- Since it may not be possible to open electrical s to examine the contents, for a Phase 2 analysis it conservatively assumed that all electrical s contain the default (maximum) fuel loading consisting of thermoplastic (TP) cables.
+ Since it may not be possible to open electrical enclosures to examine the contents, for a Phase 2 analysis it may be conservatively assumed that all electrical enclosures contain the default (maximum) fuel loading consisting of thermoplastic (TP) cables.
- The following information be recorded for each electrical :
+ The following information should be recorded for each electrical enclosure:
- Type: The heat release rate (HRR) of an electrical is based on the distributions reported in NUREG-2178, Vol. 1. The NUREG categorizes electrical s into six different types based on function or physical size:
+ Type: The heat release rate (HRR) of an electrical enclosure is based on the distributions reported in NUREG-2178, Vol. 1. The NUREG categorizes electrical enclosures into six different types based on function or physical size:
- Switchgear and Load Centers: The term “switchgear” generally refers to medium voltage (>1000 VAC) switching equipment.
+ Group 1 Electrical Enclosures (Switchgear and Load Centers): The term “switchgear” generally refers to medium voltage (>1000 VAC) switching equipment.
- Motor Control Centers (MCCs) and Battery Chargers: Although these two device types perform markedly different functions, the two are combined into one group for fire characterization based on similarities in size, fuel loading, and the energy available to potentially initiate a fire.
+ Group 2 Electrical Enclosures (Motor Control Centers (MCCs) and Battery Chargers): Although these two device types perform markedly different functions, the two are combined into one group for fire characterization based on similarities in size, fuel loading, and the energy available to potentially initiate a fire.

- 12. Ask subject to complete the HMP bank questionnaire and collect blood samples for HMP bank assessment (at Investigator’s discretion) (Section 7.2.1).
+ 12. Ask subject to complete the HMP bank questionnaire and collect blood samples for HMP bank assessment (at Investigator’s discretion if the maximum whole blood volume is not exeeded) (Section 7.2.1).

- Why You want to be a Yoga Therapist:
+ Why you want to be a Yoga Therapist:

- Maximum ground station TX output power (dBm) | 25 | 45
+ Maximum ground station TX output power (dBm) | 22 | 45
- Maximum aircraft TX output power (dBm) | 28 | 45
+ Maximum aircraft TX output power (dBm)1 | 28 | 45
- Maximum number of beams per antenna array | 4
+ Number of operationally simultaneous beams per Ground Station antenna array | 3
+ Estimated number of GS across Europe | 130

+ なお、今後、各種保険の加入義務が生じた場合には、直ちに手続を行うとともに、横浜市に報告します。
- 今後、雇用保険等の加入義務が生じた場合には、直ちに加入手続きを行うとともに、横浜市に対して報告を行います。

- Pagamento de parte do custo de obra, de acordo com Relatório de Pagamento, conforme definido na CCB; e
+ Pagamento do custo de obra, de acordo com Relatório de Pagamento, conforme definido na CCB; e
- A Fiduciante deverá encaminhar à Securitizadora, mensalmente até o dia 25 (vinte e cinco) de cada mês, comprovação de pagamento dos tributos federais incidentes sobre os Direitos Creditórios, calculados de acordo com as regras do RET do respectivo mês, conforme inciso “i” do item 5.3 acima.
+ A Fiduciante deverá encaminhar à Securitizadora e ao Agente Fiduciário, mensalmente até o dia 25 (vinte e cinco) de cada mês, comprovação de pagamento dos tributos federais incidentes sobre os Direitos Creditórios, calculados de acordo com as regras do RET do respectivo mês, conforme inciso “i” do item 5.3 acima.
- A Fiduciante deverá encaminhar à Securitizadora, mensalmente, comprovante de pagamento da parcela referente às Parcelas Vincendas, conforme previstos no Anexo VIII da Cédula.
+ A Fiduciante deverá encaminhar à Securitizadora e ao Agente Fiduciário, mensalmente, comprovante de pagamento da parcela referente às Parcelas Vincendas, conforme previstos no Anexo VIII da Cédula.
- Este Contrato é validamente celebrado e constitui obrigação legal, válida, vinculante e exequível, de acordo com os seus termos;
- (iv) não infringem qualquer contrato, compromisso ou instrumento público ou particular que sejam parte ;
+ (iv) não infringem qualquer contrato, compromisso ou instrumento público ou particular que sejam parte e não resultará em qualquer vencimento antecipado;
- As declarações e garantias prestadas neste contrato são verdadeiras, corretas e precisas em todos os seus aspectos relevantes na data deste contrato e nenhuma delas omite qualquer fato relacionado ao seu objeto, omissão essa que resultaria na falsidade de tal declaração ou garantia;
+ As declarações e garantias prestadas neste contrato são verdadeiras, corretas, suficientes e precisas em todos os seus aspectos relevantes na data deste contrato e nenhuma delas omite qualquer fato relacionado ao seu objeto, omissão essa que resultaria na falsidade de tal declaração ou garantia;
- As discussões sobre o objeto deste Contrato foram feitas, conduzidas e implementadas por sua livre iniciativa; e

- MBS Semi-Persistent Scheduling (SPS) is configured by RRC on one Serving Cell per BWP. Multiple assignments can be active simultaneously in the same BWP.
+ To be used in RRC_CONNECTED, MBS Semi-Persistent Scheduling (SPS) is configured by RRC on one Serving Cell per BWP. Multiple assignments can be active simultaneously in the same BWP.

__About this exercise__. Reproduce the data above exactly, leaving nothing out.

__Task answer__.
- Since it may not be possible to open electrical s to examine the contents, for a Phase 2 analysis it conservatively assumed that all electrical s contain the default (maximum) fuel loading consisting of thermoplastic (TP) cables.
+ Since it may not be possible to open electrical enclosures to examine the contents, for a Phase 2 analysis it may be conservatively assumed that all electrical enclosures contain the default (maximum) fuel loading consisting of thermoplastic (TP) cables.
- The following information be recorded for each electrical :
+ The following information should be recorded for each electrical enclosure:
- Type: The heat release rate (HRR) of an electrical is based on the distributions reported in NUREG-2178, Vol. 1. The NUREG categorizes electrical s into six different types based on function or physical size:
+ Type: The heat release rate (HRR) of an electrical enclosure is based on the distributions reported in NUREG-2178, Vol. 1. The NUREG categorizes electrical enclosures into six different types based on function or physical size:
- Switchgear and Load Centers: The term “switchgear” generally refers to medium voltage (>1000 VAC) switching equipment.
+ Group 1 Electrical Enclosures (Switchgear and Load Centers): The term “switchgear” generally refers to medium voltage (>1000 VAC) switching equipment.
- Motor Control Centers (MCCs) and Battery Chargers: Although these two device types perform markedly different functions, the two are combined into one group for fire characterization based on similarities in size, fuel loading, and the energy available to potentially initiate a fire.
+ Group 2 Electrical Enclosures (Motor Control Centers (MCCs) and Battery Chargers): Although these two device types perform markedly different functions, the two are combined into one group for fire characterization based on similarities in size, fuel loading, and the energy available to potentially initiate a fire.

- 12. Ask subject to complete the HMP bank questionnaire and collect blood samples for HMP bank assessment (at Investigator’s discretion) (Section 7.2.1).
+ 12. Ask subject to complete the HMP bank questionnaire and collect blood samples for HMP bank assessment (at Investigator’s discretion if the maximum whole blood volume is not exeeded) (Section 7.2.1).

- Why You want to be a Yoga Therapist:
+ Why you want to be a Yoga Therapist:

- Maximum ground station TX output power (dBm) | 25 | 45
+ Maximum ground station TX output power (dBm) | 22 | 45
- Maximum aircraft TX output power (dBm) | 28 | 45
+ Maximum aircraft TX output power (dBm)1 | 28 | 45
- Maximum number of beams per antenna array | 4
+ Number of operationally simultaneous beams per Ground Station antenna array | 3
+ Estimated number of GS across Europe | 130

+ なお、今後、各種保険の加入義務が生じた場合には、直ちに手続を行うとともに、横浜市に報告します。
- 今後、雇用保険等の加入義務が生じた場合には、直ちに加入手続きを行うとともに、横浜市に対して報告を行います。

- Pagamento de parte do custo de obra, de acordo com Relatório de Pagamento, conforme definido na CCB; e
+ Pagamento do custo de obra, de acordo com Relatório de Pagamento, conforme definido na CCB; e
- A Fiduciante deverá encaminhar à Securitizadora, mensalmente até o dia 25 (vinte e cinco) de cada mês, comprovação de pagamento dos tributos federais incidentes sobre os Direitos Creditórios, calculados de acordo com as regras do RET do respectivo mês, conforme inciso “i” do item 5.3 acima.
+ A Fiduciante deverá encaminhar à Securitizadora e ao Agente Fiduciário, mensalmente até o dia 25 (vinte e cinco) de cada mês, comprovação de pagamento dos tributos federais incidentes sobre os Direitos Creditórios, calculados de acordo com as regras do RET do respectivo mês, conforme inciso “i” do item 5.3 acima.
- A Fiduciante deverá encaminhar à Securitizadora, mensalmente, comprovante de pagamento da parcela referente às Parcelas Vincendas, conforme previstos no Anexo VIII da Cédula.
+ A Fiduciante deverá encaminhar à Securitizadora e ao Agente Fiduciário, mensalmente, comprovante de pagamento da parcela referente às Parcelas Vincendas, conforme previstos no Anexo VIII da Cédula.
- Este Contrato é validamente celebrado e constitui obrigação legal, válida, vinculante e exequível, de acordo com os seus termos;
- (iv) não infringem qualquer contrato, compromisso ou instrumento público ou particular que sejam parte ;
+ (iv) não infringem qualquer contrato, compromisso ou instrumento público ou particular que sejam parte e não resultará em qualquer vencimento antecipado;
- As declarações e garantias prestadas neste contrato são verdadeiras, corretas e precisas em todos os seus aspectos relevantes na data deste contrato e nenhuma delas omite qualquer fato relacionado ao seu objeto, omissão essa que resultaria na falsidade de tal declaração ou garantia;
+ As declarações e garantias prestadas neste contrato são verdadeiras, corretas, suficientes e precisas em todos os seus aspectos relevantes na data deste contrato e nenhuma delas omite qualquer fato relacionado ao seu objeto, omissão essa que resultaria na falsidade de tal declaração ou garantia;
- As discussões sobre o objeto deste Contrato foram feitas, conduzidas e implementadas por sua livre iniciativa; e

- MBS Semi-Persistent Scheduling (SPS) is configured by RRC on one Serving Cell per BWP. Multiple assignments can be active simultaneously in the same BWP.
+ To be used in RRC_CONNECTED, MBS Semi-Persistent Scheduling (SPS) is configured by RRC on one Serving Cell per BWP. Multiple assignments can be active simultaneously in the same BWP.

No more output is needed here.